- _EXERCISE DIRECTIONS_
Each record below is to be copied word for word, with pictures removed.

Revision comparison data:

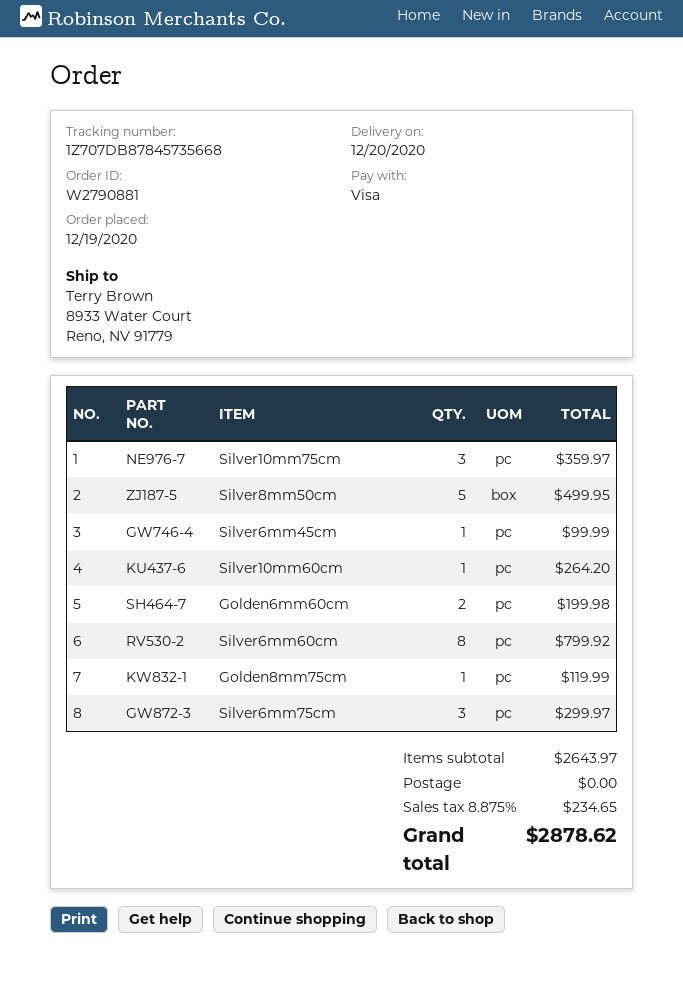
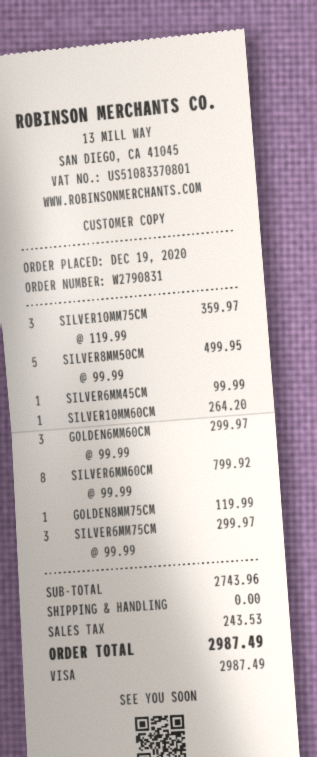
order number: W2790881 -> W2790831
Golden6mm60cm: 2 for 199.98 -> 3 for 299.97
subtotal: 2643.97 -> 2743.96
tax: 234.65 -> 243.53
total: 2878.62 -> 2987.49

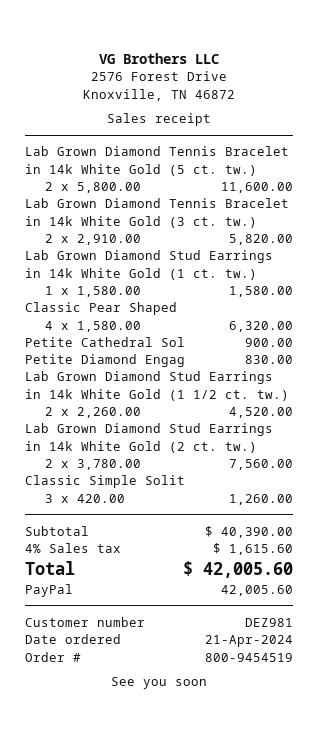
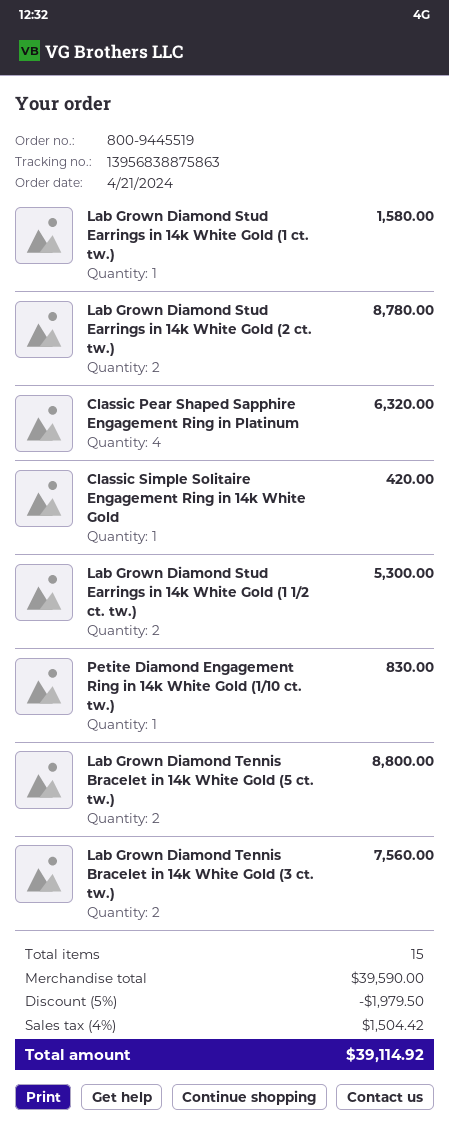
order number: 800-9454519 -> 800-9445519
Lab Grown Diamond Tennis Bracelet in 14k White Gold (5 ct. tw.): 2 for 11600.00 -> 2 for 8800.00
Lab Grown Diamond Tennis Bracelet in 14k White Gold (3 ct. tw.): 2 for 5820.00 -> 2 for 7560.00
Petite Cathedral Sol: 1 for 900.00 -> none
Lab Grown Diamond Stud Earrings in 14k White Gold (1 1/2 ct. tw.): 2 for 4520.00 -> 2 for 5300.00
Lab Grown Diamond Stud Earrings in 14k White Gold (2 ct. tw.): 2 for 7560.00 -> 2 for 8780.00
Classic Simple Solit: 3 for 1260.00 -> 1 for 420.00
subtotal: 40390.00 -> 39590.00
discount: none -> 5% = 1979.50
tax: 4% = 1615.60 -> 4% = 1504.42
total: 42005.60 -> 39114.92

- _WRITTEN ANSWER_
order number: W2790881 -> W2790831
Golden6mm60cm: 2 for 199.98 -> 3 for 299.97
subtotal: 2643.97 -> 2743.96
tax: 234.65 -> 243.53
total: 2878.62 -> 2987.49

order number: 800-9454519 -> 800-9445519
Lab Grown Diamond Tennis Bracelet in 14k White Gold (5 ct. tw.): 2 for 11600.00 -> 2 for 8800.00
Lab Grown Diamond Tennis Bracelet in 14k White Gold (3 ct. tw.): 2 for 5820.00 -> 2 for 7560.00
Petite Cathedral Sol: 1 for 900.00 -> none
Lab Grown Diamond Stud Earrings in 14k White Gold (1 1/2 ct. tw.): 2 for 4520.00 -> 2 for 5300.00
Lab Grown Diamond Stud Earrings in 14k White Gold (2 ct. tw.): 2 for 7560.00 -> 2 for 8780.00
Classic Simple Solit: 3 for 1260.00 -> 1 for 420.00
subtotal: 40390.00 -> 39590.00
discount: none -> 5% = 1979.50
tax: 4% = 1615.60 -> 4% = 1504.42
total: 42005.60 -> 39114.92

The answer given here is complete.